Nagalase, an enzyme also discovered by Yamamoto, destroys GcMAF, "with subsequent loss of effective imunologic function and potential dysregulation of the immune system ensues." Nagalase is found in "most patients with HIV and cancer as well as some autoimmune diseases"

When I was talking with Dr. Cheney, I got the impression that nagalase was actually produced by HIV and other retroviruses, but I can't find that written down. It does say that "Nagalase activity was found to be a better biomarker for clinical status of HIV infected patients than more traditional biomarkers such as the CD4 count."

I am being tested for nagalase activity, but I won't know the results for weeks. I do know that he's had a number of patients tested and they all came back positive.

The impression I got was, that even if XMRV turns out to be a lab contaminant (and I got the distinct impression he doesn't think it will) that nagalase activity in CFS patients points to a retroviral cause anyway.

If you've googled GcMAF, as I have, you'll probably end up looking at a copy of Dr. Yamamoto's 2009 paper Immunotherapy of HIV-infected patients with Gc protien-derived macrophage activating Factor (GcMAF) in the Journal of Medical Virology. Which "demonstrate(s) the utility of GcMAF in eradicating HIV in non-AIDS patients and even maintaining such eradication for years after GcMAF therapy was discontinued. In other words, his GcMAF therapy appears to be able to cure HIV in certain classes of patients and render the patient immune from HIV infection."

So why doesn't everyone know about this?

Apparently, Dr. Yamamoto is "reclusive and unapproachable." And ostensibly not a promising source of revenue. (Though the GcMAF I am ordering from BGLI is not cheap, but maybe it is by prescription drug standards. I don't know.)

More quotes from the protocol:

"His methods of patent in 1993 was inherently weak as GcMAF, as a natural substance, cannot itself be patented and no large commercial interest ever bought a license from Yamamoto to improve the rate and quality of GcMAF clinical studies and make high quality GcMAF widely available"

This is supposedly why we all have not heard of it.

"To make matters worse, there have emerged many GcMAF products, available on the internet from around the world, of questionable quality and efficacy...There are also some fairly severe though transient side effects in a few patients that need physician assistance and guidance to negotiate safely."

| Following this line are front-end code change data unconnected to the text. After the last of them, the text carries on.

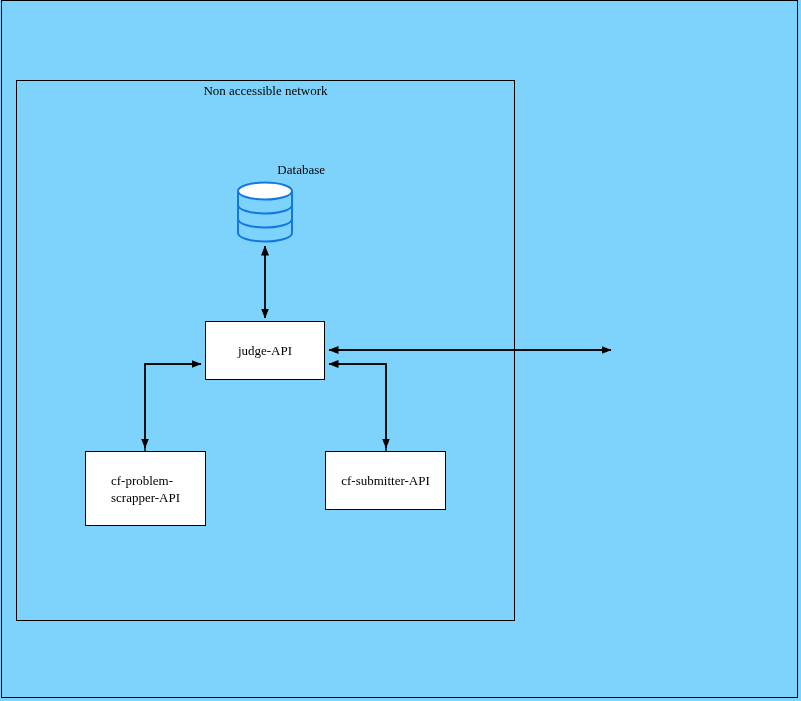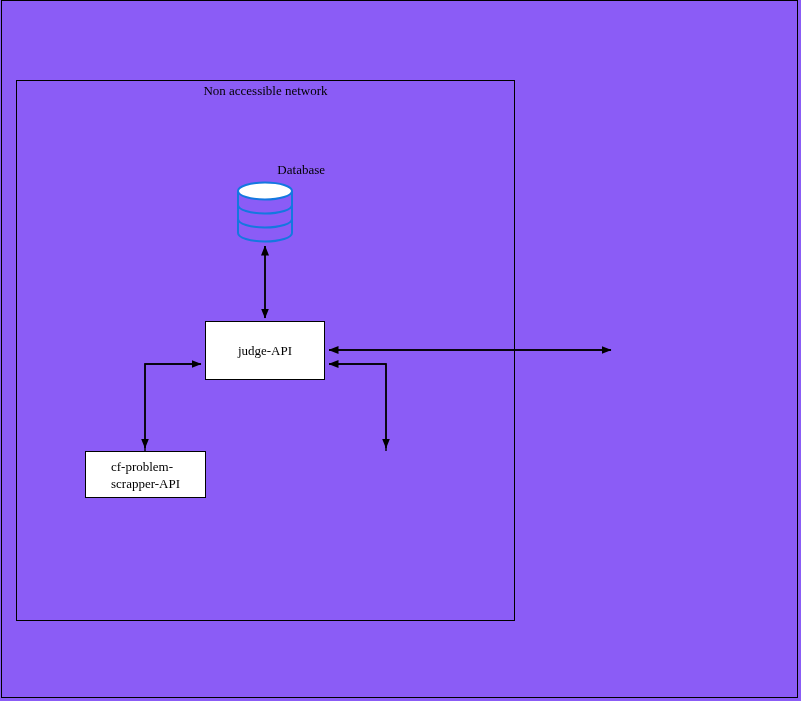--- a/index.html
+++ b/index.html
@@ -4,21 +4,21 @@
 <style>
   html, body {
     margin: 0;
     padding: 0;
     background: #ffffff;
   }
   #canvas {
     position: relative;
     width: 801px;
     height: 701px;
-    background: #8b5cf6;
+    background: #7dd3fc;
     font-family: "Liberation Serif", "DejaVu Serif", serif;
     overflow: hidden;
   }
   #page-border {
     position: absolute;
     left: 1px;
     top: 0px;
     width: 797px;
     height: 698px;
     border: 1px solid #000000;
@@ -51,21 +51,21 @@
     display: flex;
     align-items: center;
     justify-content: center;
     text-align: left;
     font-size: 13px;
     color: #000000;
     line-height: 17px;
     white-space: pre-line;
   }
   #node-judge-api   { left: 205px; top: 321px; width: 120px; height: 59px; }
-  #node-scrapper    { left: 85px;  top: 451px; width: 121px; height: 47px; }
+  #node-scrapper    { left: 85px;  top: 451px; width: 121px; height: 75px; }
   #node-submitter   { left: 325px; top: 451px; width: 121px; height: 59px; }
   #node-frontend    { left: 614px; top: 322px; width: 121px; height: 58px; }
 
   #db-label {
     position: absolute;
     left: 205px;
     top: 162px;
     width: 120px;
     text-align: right;
     font-size: 13px;
@@ -111,20 +111,23 @@
 
   <div class="node-box" id="node-judge-api">
     <span>judge-API</span>
   </div>
 
   <div class="node-box" id="node-scrapper">
     <span>cf-problem-
 scrapper-API</span>
   </div>
 
+  <div class="node-box" id="node-submitter">
+    <span>cf-submitter-API</span>
+  </div>
 
 
   <svg id="edges" viewBox="0 0 801 701">
     <defs>
       <marker id="ah" markerWidth="10" markerHeight="8" refX="9.5" refY="4" orient="auto" markerUnits="userSpaceOnUse">
         <path d="M0,0 L10,4 L0,8 z" fill="#000000"></path>
       </marker>
     </defs>
 
     <g>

So, you know, don't try this at home, without help from your doctor.

And finally:

"...treatment with GcMAF does appear to be very promising and relatively safe for patients with disabling CFS and more than 100 CFS cases have been treated successfully in Europe by two separate groups in Belgium and The Netherlands. The non-response rate appears low and currently sits at about 5% and perhaps related to rare Vitamin D receptor polymorphisms..."

which I am being tested for, still awaiting the results.

(emphasis mine)

So based on GcMAF being a naturally occurring substance in the human body, and the fact that it's been studied since 2002, I am convinced it's safe enough to try. And I do have high hopes.

As for the whole stem cell thing, it looks like that's out. Dr. Neil Riordan, who runs the clinic in Panama I would have gone to, is now making something from stem cells, some kind of cream you can apply topically. It's called MTF. I had Dr. Cheney write down what that stands for but I can't really read it, but it looks like "Mesenchymal Trophic Factor".
It's something I'll be starting 18 weeks after I start GcMAF. He said he gave some to a relative with Parkinson's and that it really helped his tremors, and that he was able to cut the lawn on the riding mower for the first time in years or something. When we talked though it had only been a day or two and he didn't expect it to last, at least not without another application. I don't know how that turned out. I guess I can ask at my follow up visit in six months.

It's been a rough few months. And at the lowest times it's been the thought of the GcMAF that's kept me going. Did I mention my hopes are up?